Working at Writing
My brain has been tied up with writing for the past two days. I have this essay which I intend to submit to a contest. The deadline is Dec 31st and the essay is not ready yet. I’ve known about the contest since last spring, but it was only in November that I found the right stories and concepts for the essay. I wrote a draft in early December, but yesterday I had one of those moments where I could see how the ideas were right but the presentation was all wrong. The insight was due to some good feedback from an alpha reader. Many thanks are due there.
My original draft told the story. My new draft is wrapping the concepts around scenes of the story. I am attempting to show rather than tell. This proves difficult because the scenes have to be from my own relevant experiences. There is only a limited amount of rearranging I am allowed to do for narrative convenience. The line between creative nonfiction and complete fabrication is narrow. I keep re-writing and re-adjusting as I go; trying to find the right arrangements of words to communicate the ideas. Even as I forge forward toward a complete draft, I am aware that there are errors I am missing. I’m going to have to go back through the whole thing to check for tense drift. I simply can’t focus properly on tense matching while I’m working on structure.

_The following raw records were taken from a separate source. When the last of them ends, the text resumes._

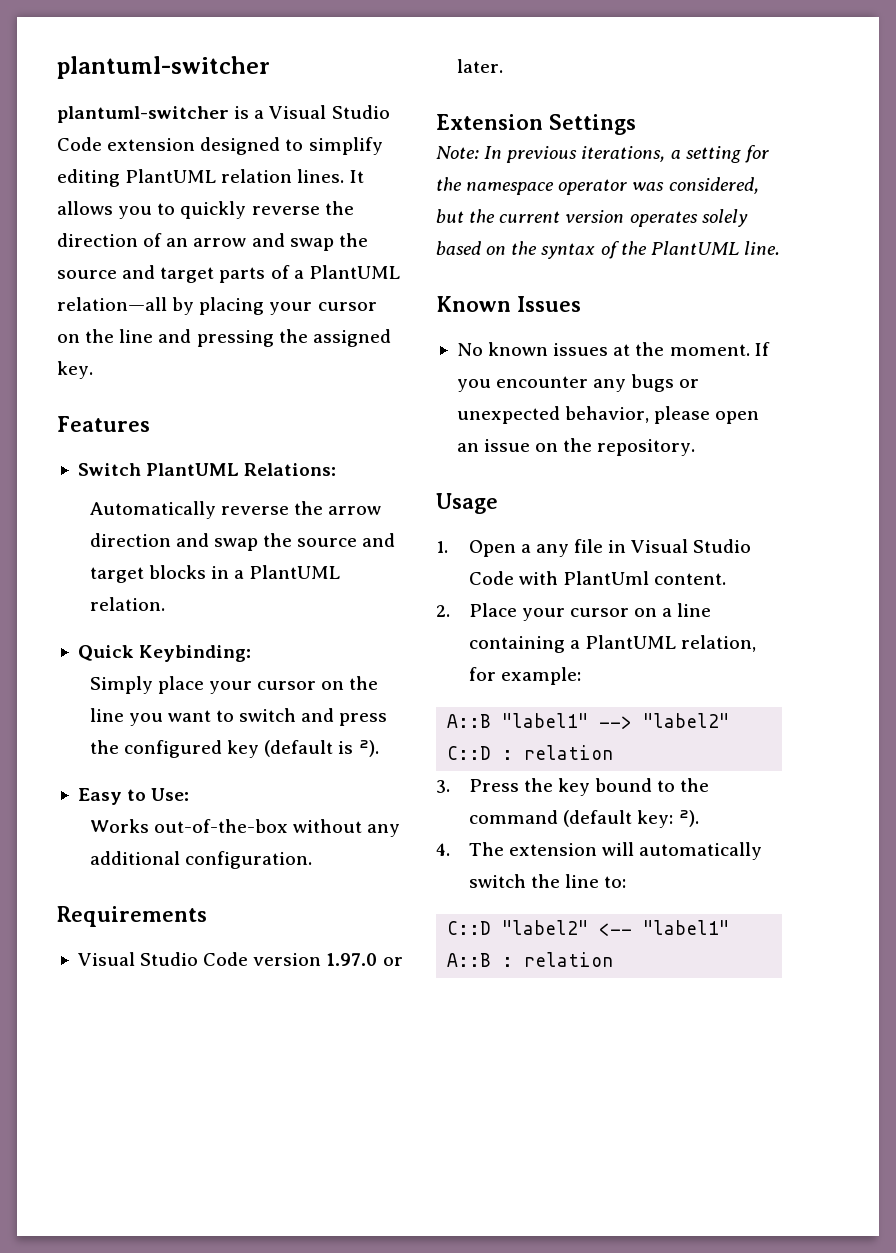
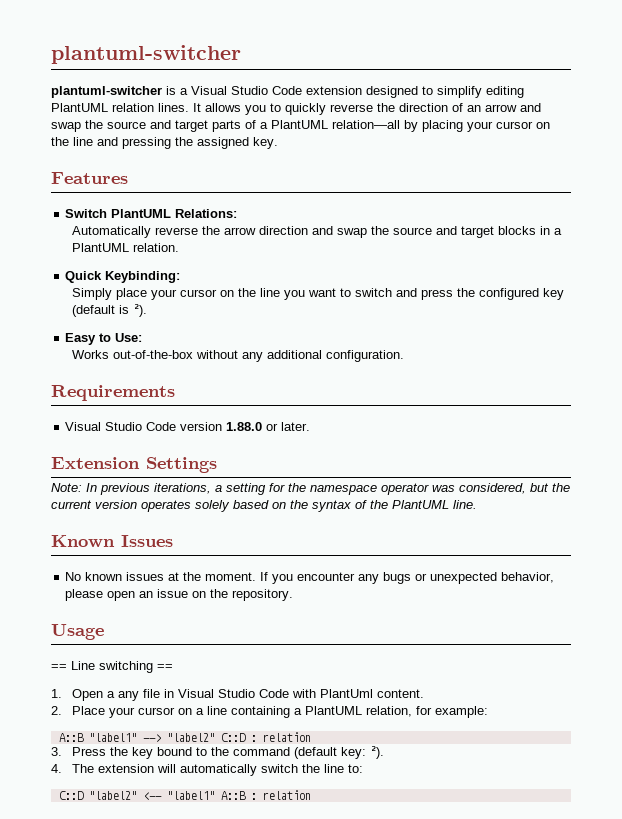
- Visual Studio Code version 1.97.0 or later.
+ Visual Studio Code version 1.88.0 or later.
+ == Line switching ==

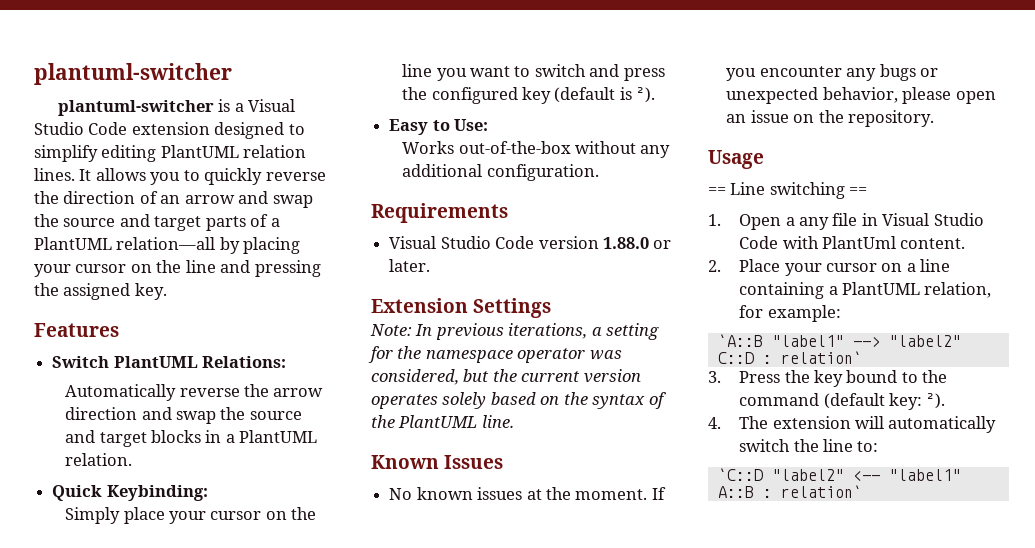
- A::B "label1" --> "label2" C::D : relation
+ `A::B "label1" --> "label2" C::D : relation`
- C::D "label2" <-- "label1" A::B : relation
+ `C::D "label2" <-- "label1" A::B : relation`

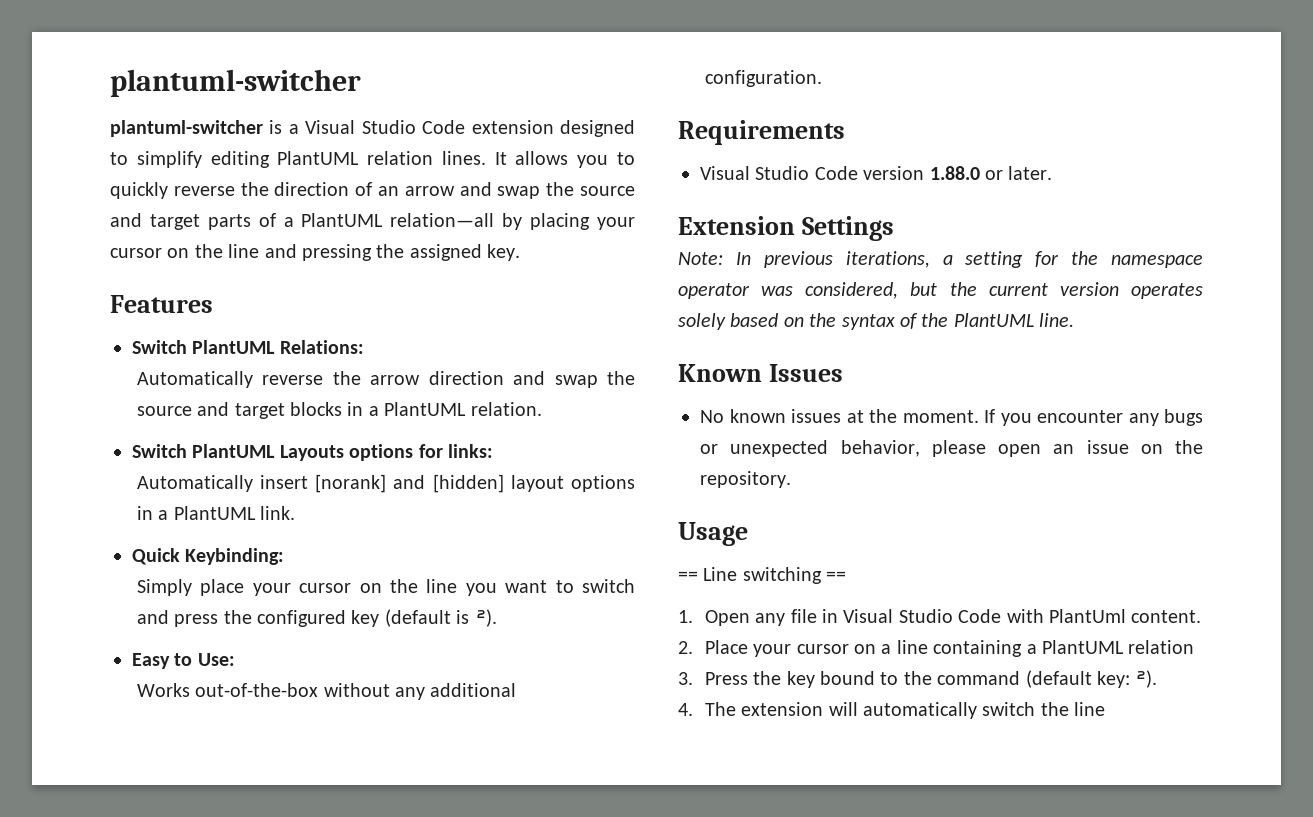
+ Switch PlantUML Layouts options for links:
+ Automatically insert [norank] and [hidden] layout options in a PlantUML link.
- 1. Open a any file in Visual Studio Code with PlantUml content.
+ 1. Open any file in Visual Studio Code with PlantUml content.
- 2. Place your cursor on a line containing a PlantUML relation, for example:
- `A::B "label1" --> "label2" C::D : relation`
+ 2. Place your cursor on a line containing a PlantUML relation
- 4. The extension will automatically switch the line to:
- `C::D "label2" <-- "label1" A::B : relation`
+ 4. The extension will automatically switch the line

Writing this essay has been hard. I haven’t had a writing experience this intensive since I wrote the story to submit for a DAW anthology in 2007. Part of it is writing to a deadline and really wanting the work to be my best. Another part of the intensity is the subject matter. I really care about what I am trying to say. This effort is forcing me to push deeper and write longer than I usually do. I am learning a lot from the experience. Naturally I hope that the essay is accepted and published as the DAW story was. However, even if it is not I will still have succeeded.